And many are straightforward and freely available, like jogging, swimming, or reading a book. In addition, some are free, like watching a sunset or taking a stroll, whereas others, like going to the gym or to church, involve charges.
Here are six popular addictions, overdoses and poisonings derived from legal and widely available substances, objects or activities. Let’s examine them to see what happens when they take over a person’s life, starting with: Alcohol and Nicotine.
Alcohol Poisoning
Alcohol inebriation i.e. getting tipsy, drunk or trashed, involves the consumption of fermented juices that promote disinhibition and euphoria. A drink or two and everything is great. People look beautiful and laughter is abundant. Collars are unbuttoned, our hair is let down, and the worries of the day are a cheers too far.
Too many drinks, though, and the world becomes a messed up place that needs its ass kicked. Caution flies out the window, and so does propriety. Honesty settles in – not the kind that clears the air but the one that reveals true feelings, hidden feelings – and things get said.
This either leads to outright explosions, or it leaves things simmering under the surface. Most of what has been said and done under the influence is blotched and hazy, if not completely blacked out, creating uncomfortable precedents for future meetings with the people involved.

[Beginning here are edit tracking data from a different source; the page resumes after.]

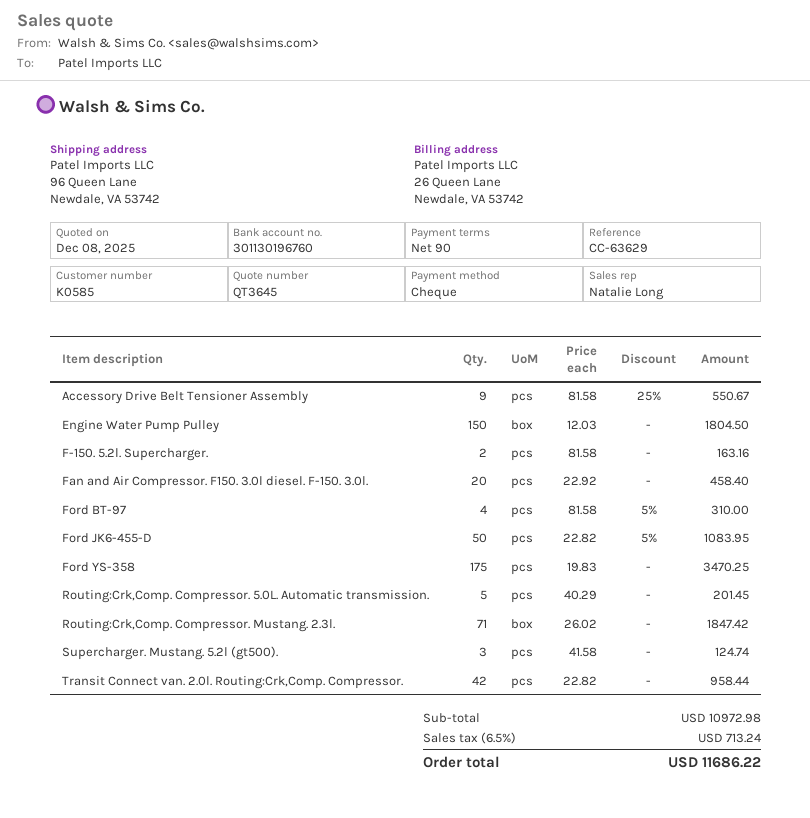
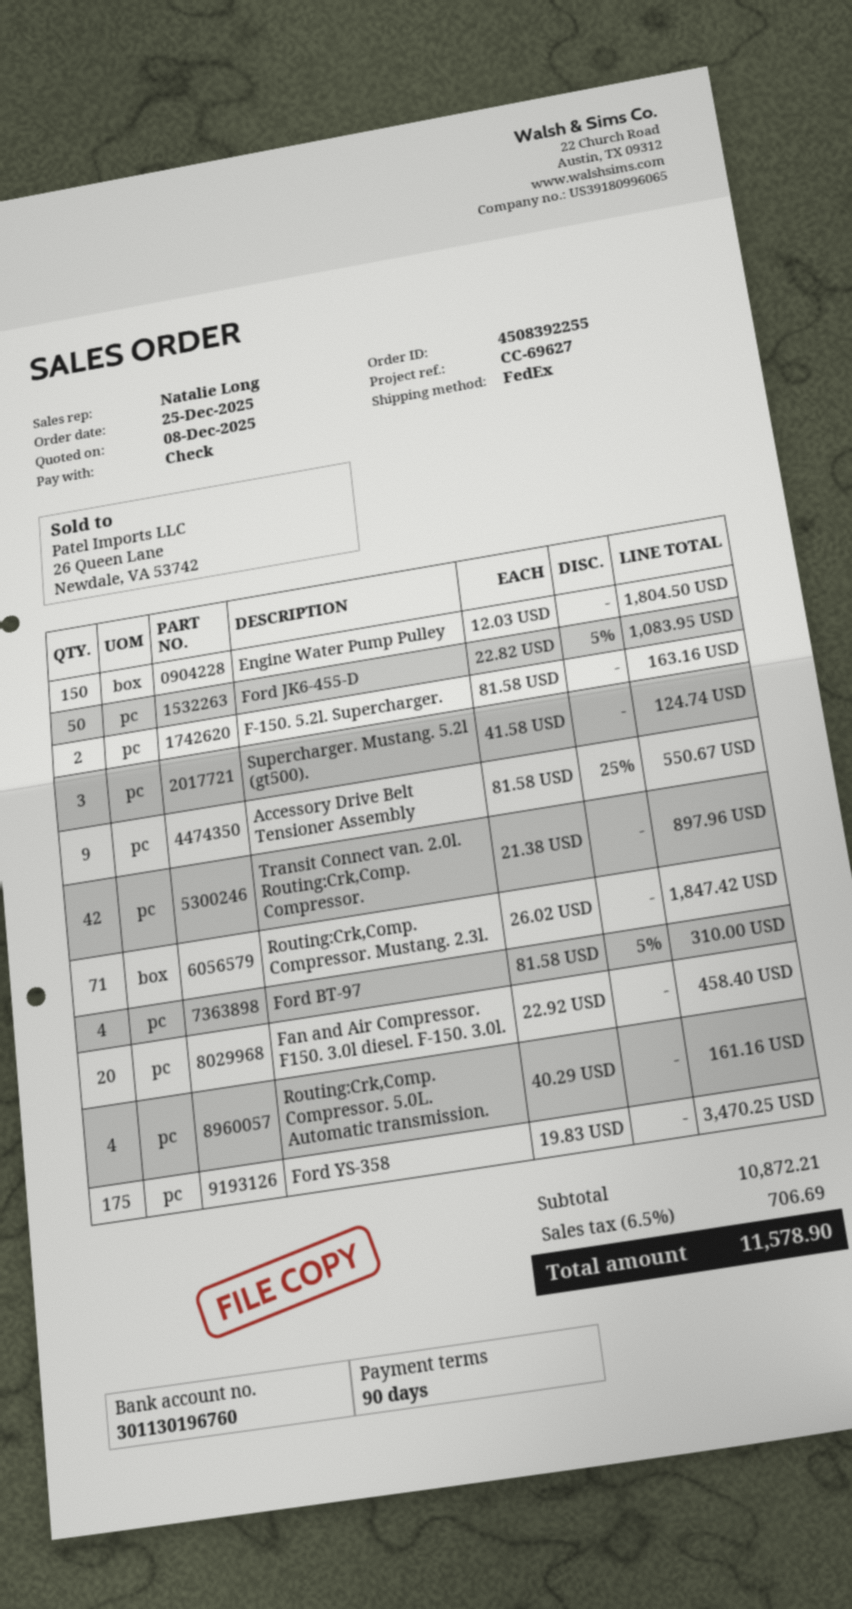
reference: CC-63629 -> CC-69627
Routing:Crk,Comp. Compressor. 5.0L. Automatic transmission.: 5 x 40.29 = 201.45 -> 4 x 40.29 = 161.16
Transit Connect van. 2.0l. Routing:Crk,Comp. Compressor.: 42 x 22.82 = 958.44 -> 42 x 21.38 = 897.96
subtotal: 10972.98 -> 10872.21
tax: 6.5% = 713.24 -> 6.5% = 706.69
total: 11686.22 -> 11578.90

Moreover, the morning after leaves a bad taste and heads hurt like hell. Mouths are dry as cotton, brains turn to mashed potatoes. A certain level of anxiety permeates the day, and it bugs the hell out of the painfully hung over, unless of course they have a drink, which takes the edge off, making everything all right again.
Nicotine Poisoning
Nicotine is a stimulant in tobacco, and it’s predominantly inhaled through the lungs, via smoking. The inhaled smoke carries the nicotine into a person’s lung alveoli, enters the bloodstream through the pulmonary veins, goes to the heart and gets pumped to the rest of the body in a matter of seconds. Acting immediately on the brain, it gives a person a rush, making one dizzy. But the effects wear off very quickly. A couple of cigarettes later, they’re gone.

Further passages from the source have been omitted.